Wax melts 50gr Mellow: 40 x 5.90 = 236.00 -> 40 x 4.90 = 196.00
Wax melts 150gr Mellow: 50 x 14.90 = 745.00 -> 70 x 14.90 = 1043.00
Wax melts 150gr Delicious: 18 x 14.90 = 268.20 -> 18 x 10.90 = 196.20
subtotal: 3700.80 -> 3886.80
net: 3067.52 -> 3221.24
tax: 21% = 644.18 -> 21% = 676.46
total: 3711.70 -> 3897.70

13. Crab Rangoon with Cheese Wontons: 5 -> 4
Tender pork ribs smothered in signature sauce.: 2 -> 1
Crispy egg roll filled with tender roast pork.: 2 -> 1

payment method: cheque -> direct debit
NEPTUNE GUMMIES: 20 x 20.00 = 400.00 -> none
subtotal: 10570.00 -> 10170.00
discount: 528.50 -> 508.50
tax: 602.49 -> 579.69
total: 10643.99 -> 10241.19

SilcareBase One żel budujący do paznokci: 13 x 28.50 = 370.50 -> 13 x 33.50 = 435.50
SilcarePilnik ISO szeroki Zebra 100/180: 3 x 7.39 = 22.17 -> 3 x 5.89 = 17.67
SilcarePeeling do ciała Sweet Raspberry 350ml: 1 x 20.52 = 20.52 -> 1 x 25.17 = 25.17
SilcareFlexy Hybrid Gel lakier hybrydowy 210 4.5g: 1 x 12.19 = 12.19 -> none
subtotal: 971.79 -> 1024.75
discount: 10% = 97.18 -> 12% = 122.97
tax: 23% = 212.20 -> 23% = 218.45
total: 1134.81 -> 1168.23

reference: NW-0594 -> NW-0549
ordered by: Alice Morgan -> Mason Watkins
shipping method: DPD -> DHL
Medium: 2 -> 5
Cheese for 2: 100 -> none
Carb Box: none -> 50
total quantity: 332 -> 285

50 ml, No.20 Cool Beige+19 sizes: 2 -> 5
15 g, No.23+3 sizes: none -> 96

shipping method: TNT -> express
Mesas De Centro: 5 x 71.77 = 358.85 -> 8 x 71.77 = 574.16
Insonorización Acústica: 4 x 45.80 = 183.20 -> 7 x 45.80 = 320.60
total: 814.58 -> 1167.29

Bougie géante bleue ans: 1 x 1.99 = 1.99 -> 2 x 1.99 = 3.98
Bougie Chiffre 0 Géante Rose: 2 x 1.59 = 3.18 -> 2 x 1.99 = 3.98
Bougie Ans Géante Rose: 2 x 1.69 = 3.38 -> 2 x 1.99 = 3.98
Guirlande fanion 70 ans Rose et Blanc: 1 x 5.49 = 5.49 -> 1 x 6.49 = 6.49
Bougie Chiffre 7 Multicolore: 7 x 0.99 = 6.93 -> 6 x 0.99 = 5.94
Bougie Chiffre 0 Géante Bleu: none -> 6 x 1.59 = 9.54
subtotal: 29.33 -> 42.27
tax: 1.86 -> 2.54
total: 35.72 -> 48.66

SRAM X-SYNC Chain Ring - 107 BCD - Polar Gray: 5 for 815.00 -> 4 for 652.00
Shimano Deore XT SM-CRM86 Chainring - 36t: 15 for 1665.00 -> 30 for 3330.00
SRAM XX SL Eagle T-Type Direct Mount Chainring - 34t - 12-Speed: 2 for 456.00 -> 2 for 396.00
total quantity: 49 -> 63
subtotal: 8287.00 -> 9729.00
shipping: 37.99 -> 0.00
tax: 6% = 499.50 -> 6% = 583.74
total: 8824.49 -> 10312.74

Required work:
From the line that contains "subtotal: 8287.00 -> 9729.00" down to the last line of the listing above, repeat each line exactly, and include nothing else.

Answer to this exercise:
subtotal: 8287.00 -> 9729.00
shipping: 37.99 -> 0.00
tax: 6% = 499.50 -> 6% = 583.74
total: 8824.49 -> 10312.74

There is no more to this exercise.